Furthermore, the partial results themselves carry immediate engineering value. The assistant can already see the throughput scaling trend from M=1 through M=256, which is enough to confirm the viability of the DDTree approach. Even if the benchmark were to crash before completing the full sweep, the data already collected would inform the next phase of development. This is the essence of incremental measurement: get useful data early, and let the full results arrive when they arrive.

Conclusion

Message 12010 is a quiet moment of validation in a long and complex engineering effort. After hours of building CUDA kernels, wrestling with Marlin weight formats, and diagnosing throughput regressions, the assistant finally sees the numbers that confirm the architecture's promise. The MoE throughput lever is real: batching tokens in the verify step yields substantial speedups, and the DDTree speculative decoding approach is mathematically and empirically sound.

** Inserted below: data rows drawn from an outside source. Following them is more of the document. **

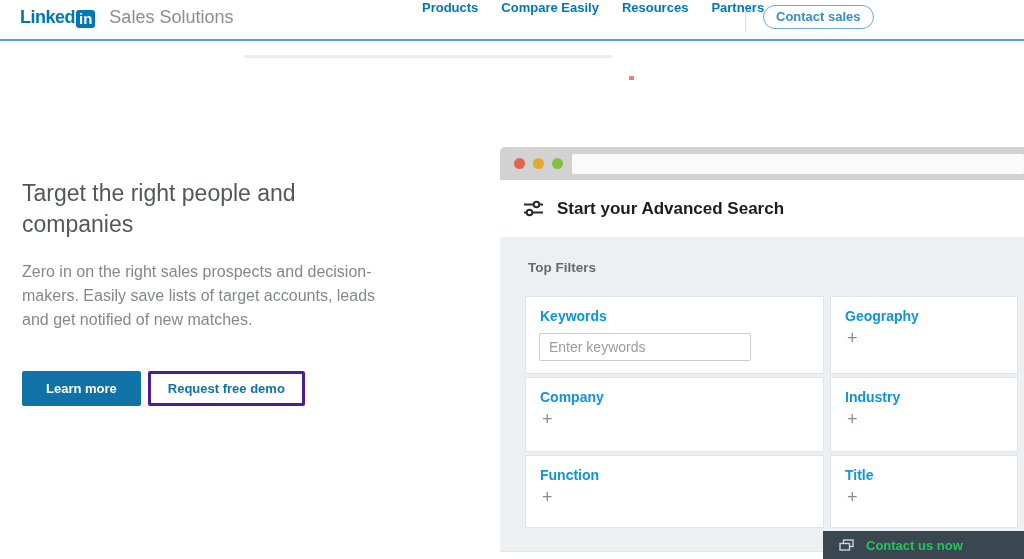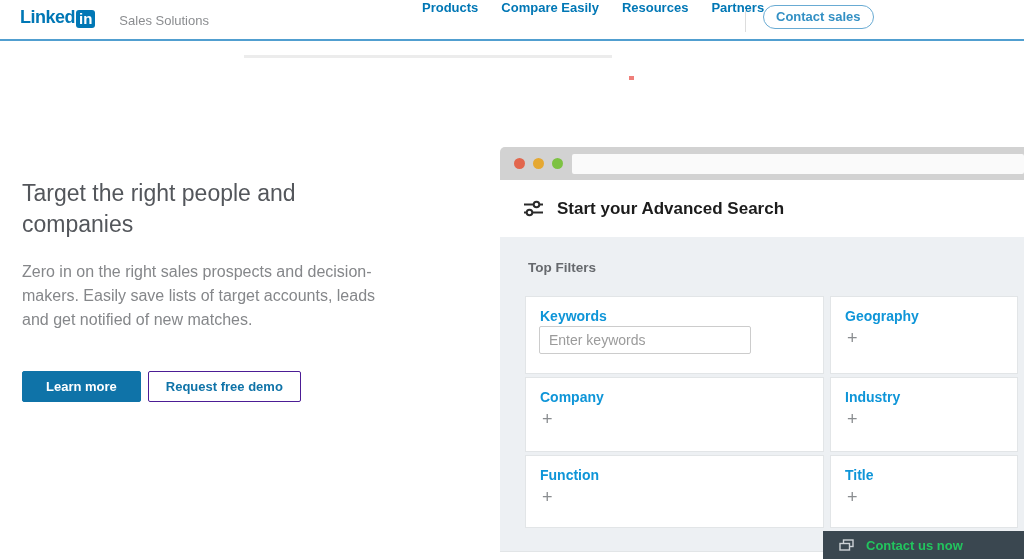"Sales Solutions" .brand-suffix { font-size: 13px -> 18px; margin-left: 24px -> 14px }
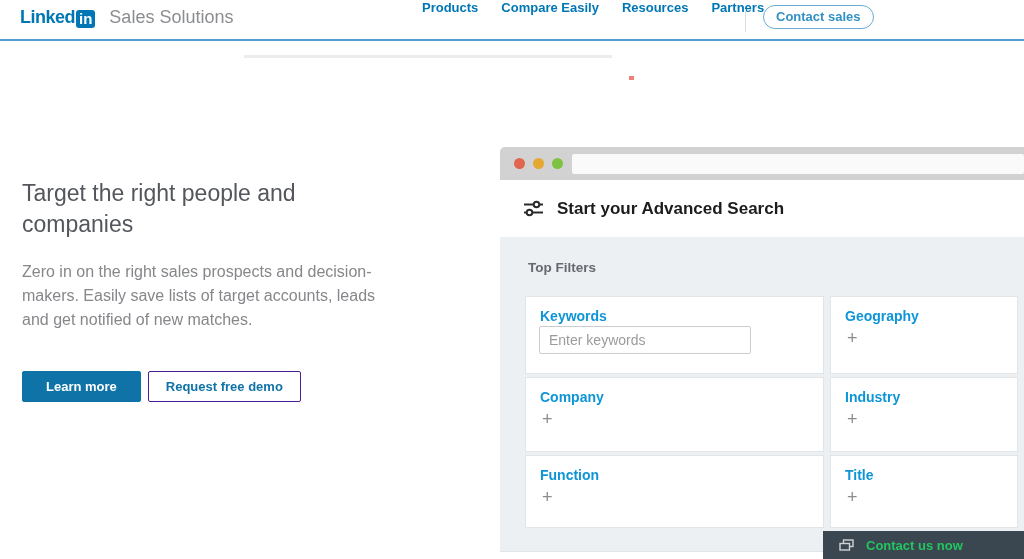"Enter keywords" .filter-input { margin: 2px 0 0 13px -> 9px 0 0 13px }
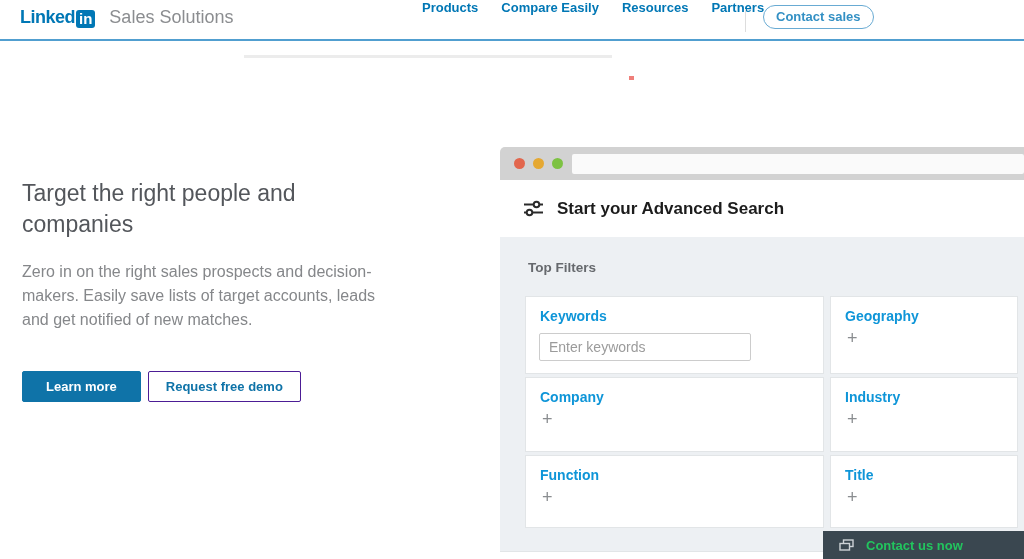"Request free demo" .btn-secondary { border: 1px solid #4c1d95 -> 3px solid #4c1d95 }
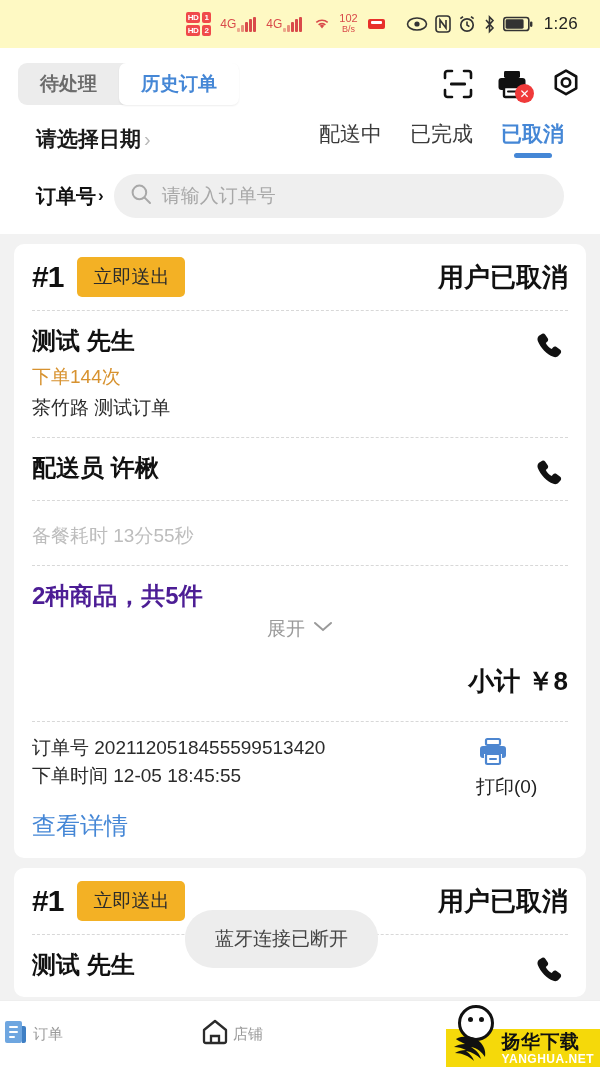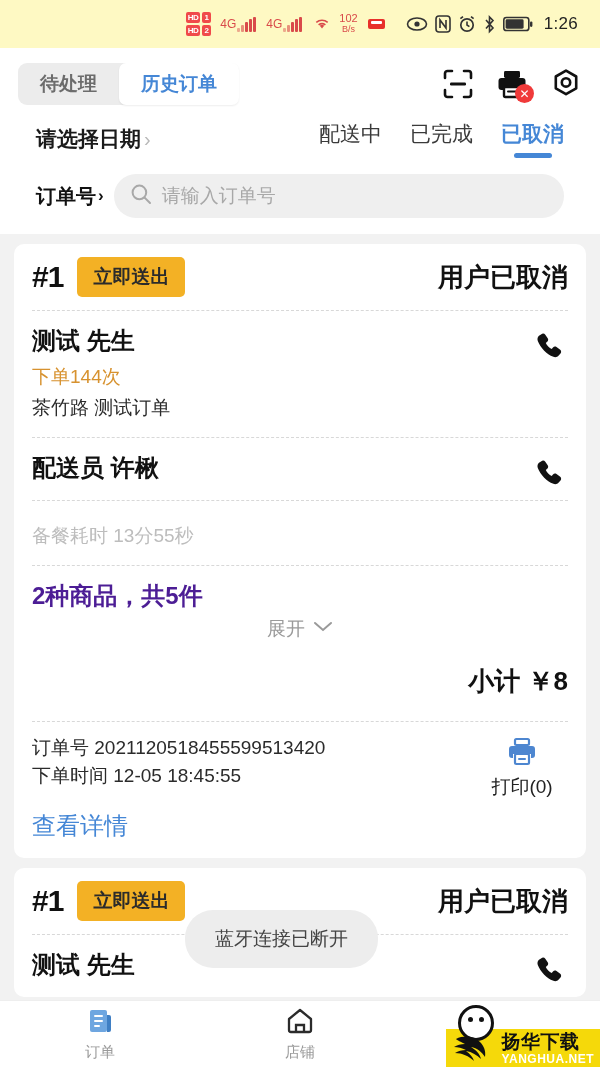"立即送出" .sendnow { font-weight: 700 -> 400 }
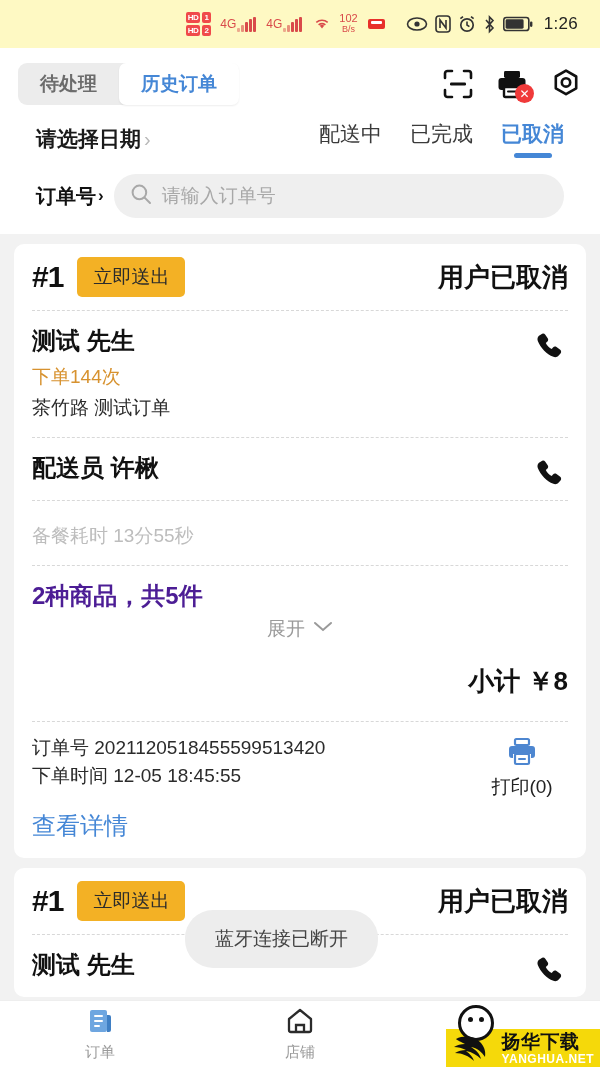"打印(0)" .printbtn { text-align: center -> none }
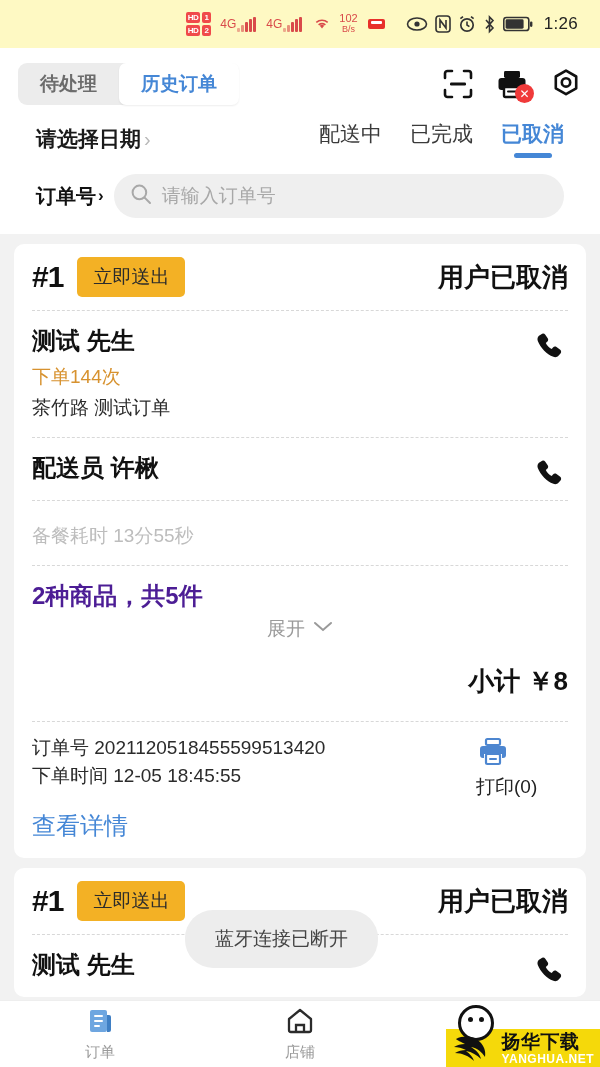"订单" .tabitem { flex-direction: column -> row }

But the message also reveals the invisible labor of infrastructure engineering — the timeouts, the JIT compilation delays, the process management, the polling loops — that underlies every successful measurement in a GPU computing environment. The benchmark script is the star, but the polling command is the stage manager, ensuring the performance is captured and delivered. In the world of high-performance inference engineering, the ability to adapt one's measurement strategy to the realities of the hardware and software stack is as valuable as the ability to write efficient kernels.